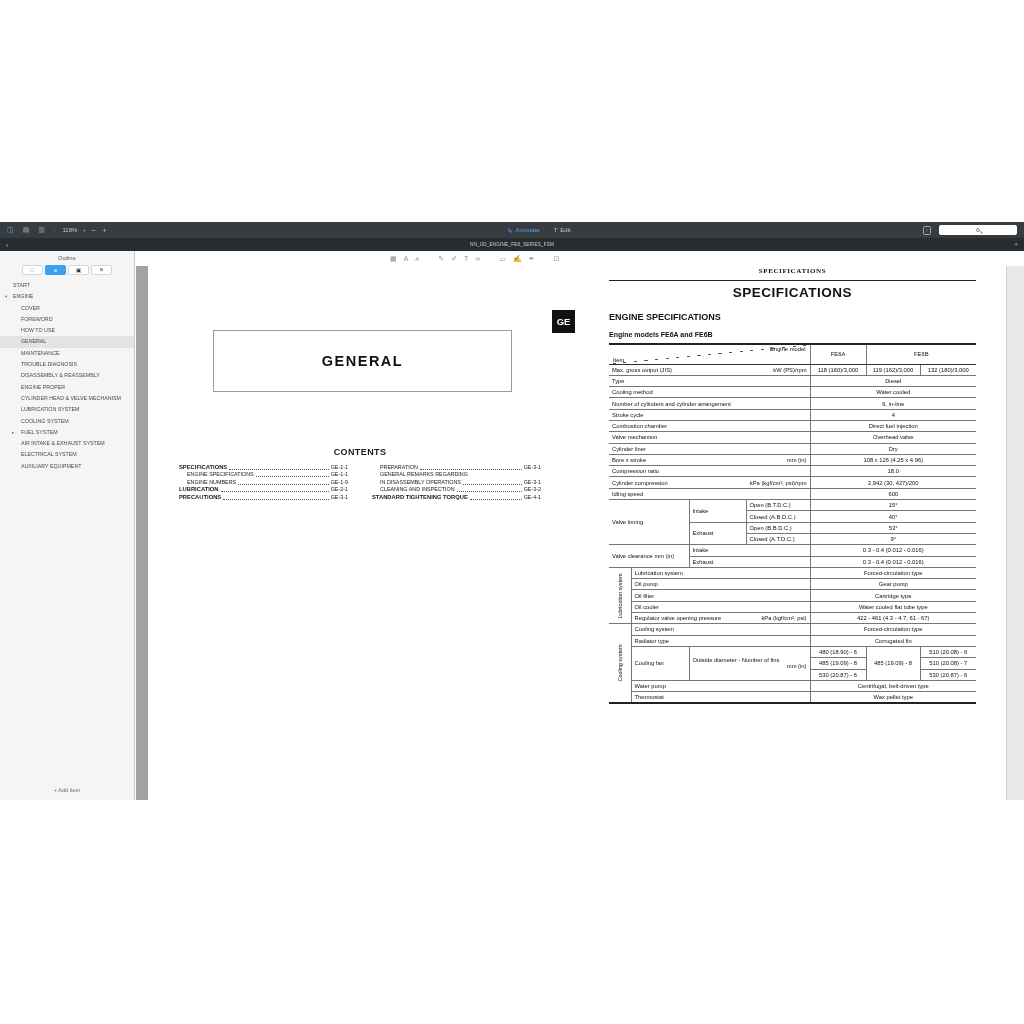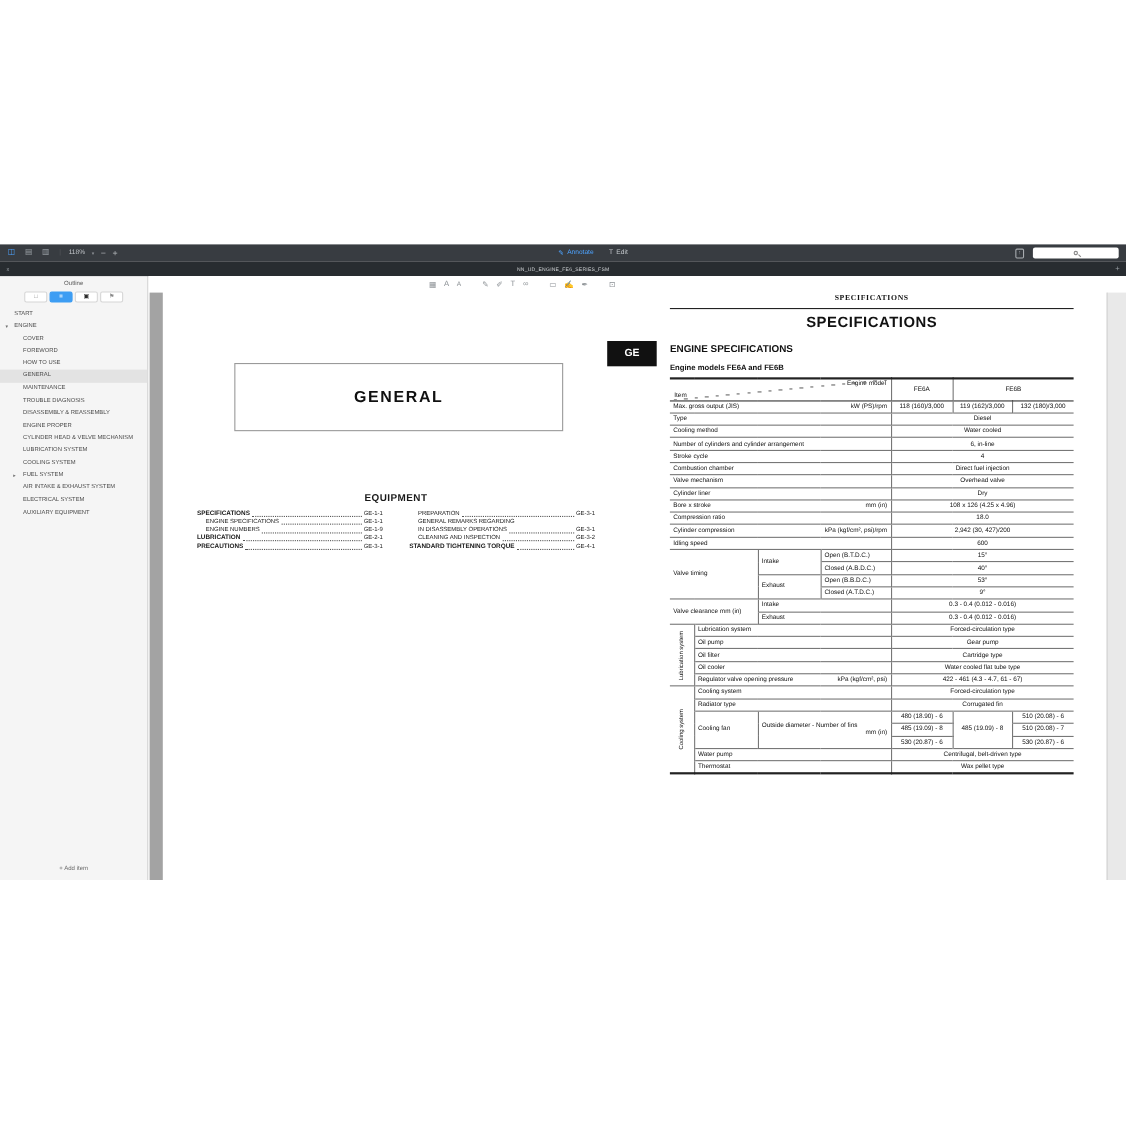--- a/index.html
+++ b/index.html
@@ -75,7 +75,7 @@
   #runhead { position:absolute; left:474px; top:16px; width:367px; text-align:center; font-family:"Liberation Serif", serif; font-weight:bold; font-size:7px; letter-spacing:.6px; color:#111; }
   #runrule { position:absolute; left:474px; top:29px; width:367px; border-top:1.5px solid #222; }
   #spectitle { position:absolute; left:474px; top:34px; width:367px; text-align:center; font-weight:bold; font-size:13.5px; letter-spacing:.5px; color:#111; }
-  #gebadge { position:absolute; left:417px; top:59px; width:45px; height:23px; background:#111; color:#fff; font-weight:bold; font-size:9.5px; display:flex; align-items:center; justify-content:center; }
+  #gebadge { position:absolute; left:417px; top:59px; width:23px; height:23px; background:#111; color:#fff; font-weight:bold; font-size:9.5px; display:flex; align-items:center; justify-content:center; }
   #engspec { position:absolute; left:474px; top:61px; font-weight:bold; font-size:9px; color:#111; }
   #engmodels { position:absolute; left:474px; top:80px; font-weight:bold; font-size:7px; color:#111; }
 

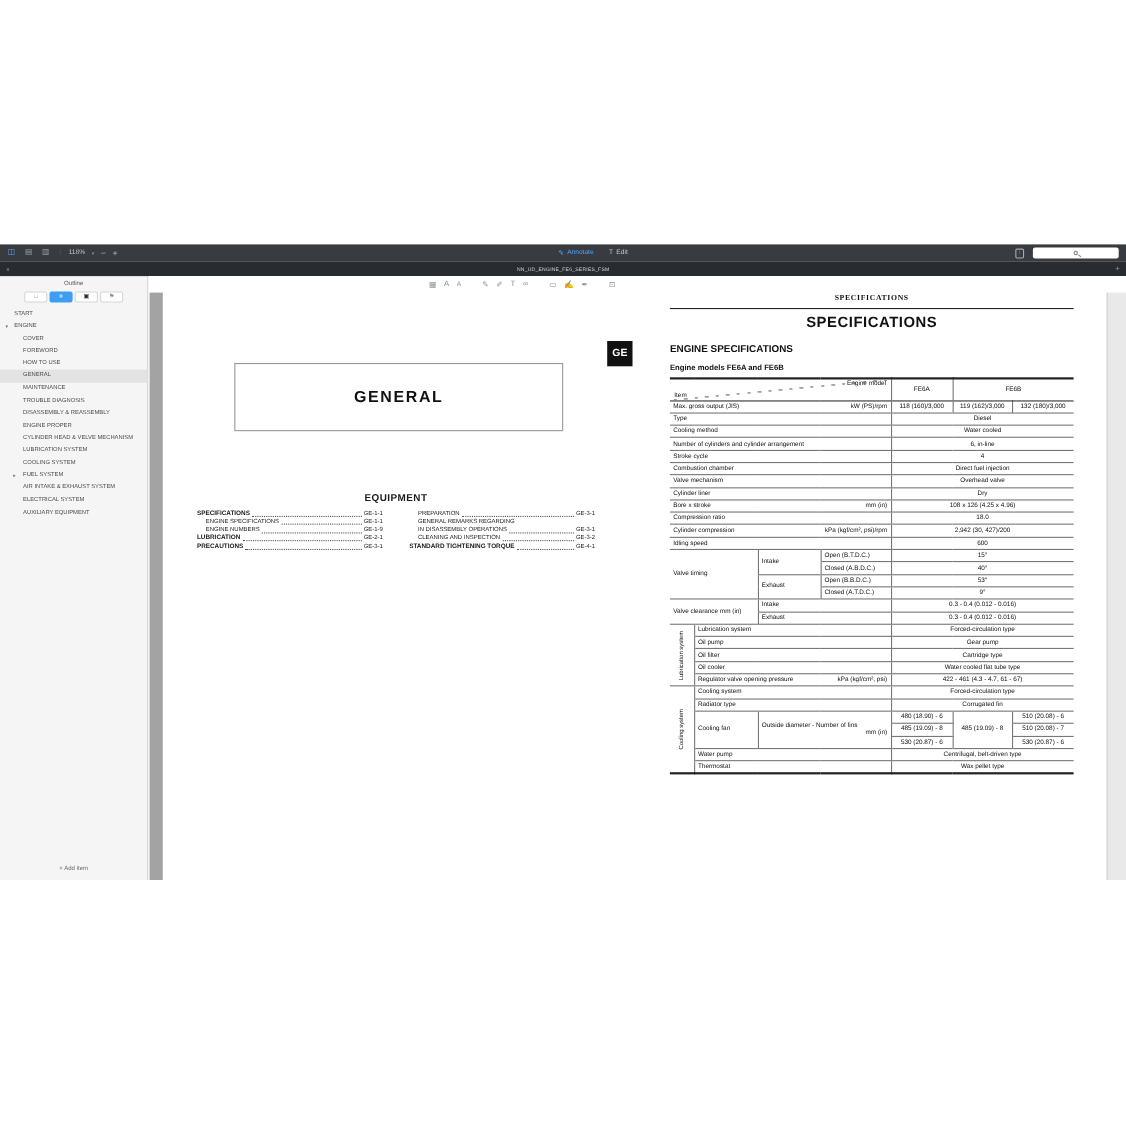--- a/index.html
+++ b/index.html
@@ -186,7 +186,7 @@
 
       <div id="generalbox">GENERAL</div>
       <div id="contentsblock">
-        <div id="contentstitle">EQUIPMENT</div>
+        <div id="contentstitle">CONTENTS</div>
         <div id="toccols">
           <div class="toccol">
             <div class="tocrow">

▬▬▬

Exercise
Whenever the string "align" shows up on a line of the listing, copy that line.

Answer section
   #runhead { position:absolute; left:474px; top:16px; width:367px; text-align:center; font-family:"Liberation Serif", serif; font-weight:bold; font-size:7px; letter-spacing:.6px; color:#111; }
   #spectitle { position:absolute; left:474px; top:34px; width:367px; text-align:center; font-weight:bold; font-size:13.5px; letter-spacing:.5px; color:#111; }
-  #gebadge { position:absolute; left:417px; top:59px; width:45px; height:23px; background:#111; color:#fff; font-weight:bold; font-size:9.5px; display:flex; align-items:center; justify-content:center; }
+  #gebadge { position:absolute; left:417px; top:59px; width:23px; height:23px; background:#111; color:#fff; font-weight:bold; font-size:9.5px; display:flex; align-items:center; justify-content:center; }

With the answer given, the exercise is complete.